Other community relations officials take a slightly different tack.
“There’s always been a concern about aiding vulnerable populations,” said Ronald Halber, executive director of the Jewish Community Relations Council of Greater Washington (D.C.). “But there is now more anxiety, more worry.”
Jewish human service agencies are “very worried” about government funding cutbacks “at a time of growing need,” he said.
At the same time, he said, there are rumbles of anxiety about what continuing economic uncertainty may do to Jewish giving.
In his community, Halber said he sees “a really heightened concern. There’s no panic, but people are starting to think twice about their investments and their contributions.”
“There will be a real focus at the JCPA plenum on making sure we can keep providing the services people need during difficult times,” he said.
Bob Horenstein, the Portland, Ore., community relations director, said communities in some regions have more to fear.
“Oregon always seems one of the hardest hit” during economic downturns, he said. “Our economy is not as diversified as others.”
He said the Portland group has been working on poverty for the past five years in coalitions with other groups, but that recent economic news has “heightened our concern about what may happen in the near term and the long term. We have a long way to go before we make a real dent in hunger and poverty. We’ve made progress — but that progress can all be reversed if the economy goes south.”
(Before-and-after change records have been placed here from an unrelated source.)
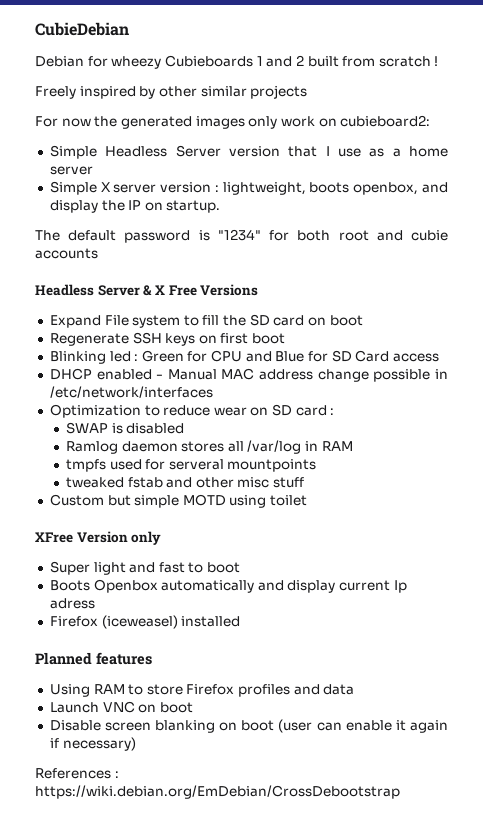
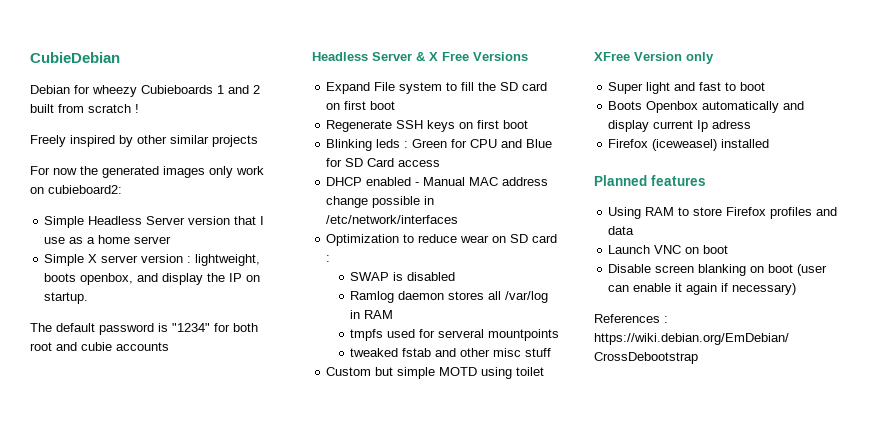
(327, 321) none -> [344,101,367,110] first
[109,351,131,362] led -> [376,139,401,148] leds

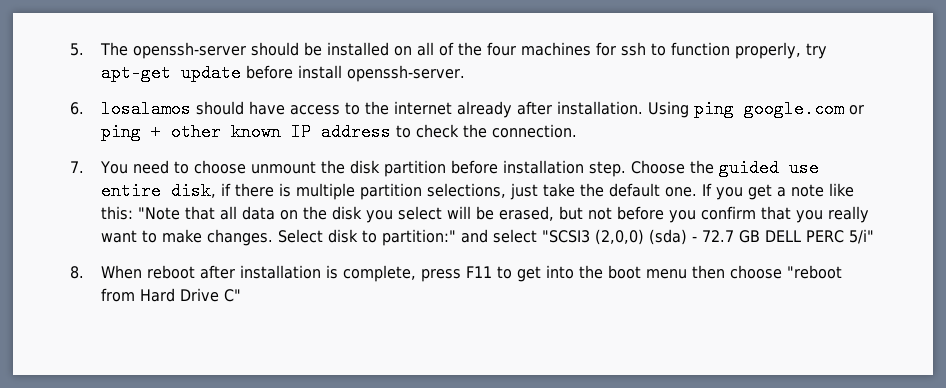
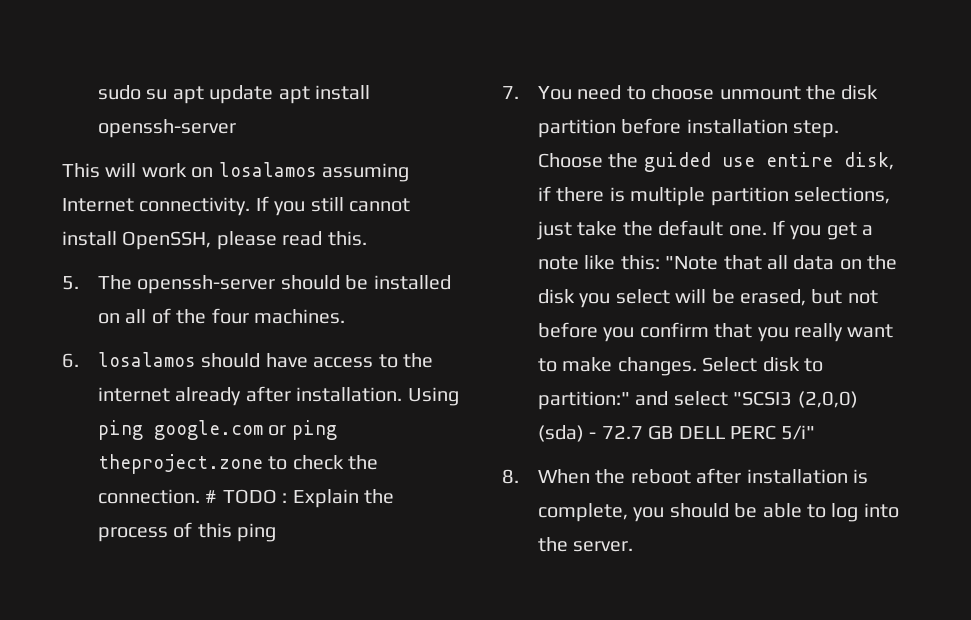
(70, 49) none -> [98,85,371,104] [98,119,237,138] [62,162,409,182] [62,196,410,216] [62,231,367,250] sudo su apt update apt install openssh-server // This will work on losalamos assuming Internet connectivity. If you still cannot install OpenSSH, please read this. //
[520,42,827,59] [100,64,465,82] machines for ssh to function properly, try apt-get update before install openssh-server. -> [254,309,346,324] machines.
[150,123,391,141] + other known IP address -> [98,454,264,474] theproject.zone
(577, 131) none -> [205,489,395,508] [98,522,277,542] # TODO : Explain the process of this ping
(142, 272) none -> [595,469,626,484] the
[420,265,842,282] [100,288,241,302] press F11 to get into the boot menu then choose "reboot from Hard Drive C" -> [633,503,899,522] [538,537,634,552] you should be able to log into the server.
He said the JCPA focus on poverty at the national level — and on what Congress and the administration can do to address the problem — complements what groups like his own are doing locally.
Lori Price Abrams, director of community relations for United Jewish Communities of MetroWest New Jersey, agreed.
“We had a discussion at a recent CRC meeting with the Jewish family services director who raised concerns: how many people in our community are one significant event away from being homeless?” she said. “It’s hard to think about: Jewish homelessness. But people are thinking about it.”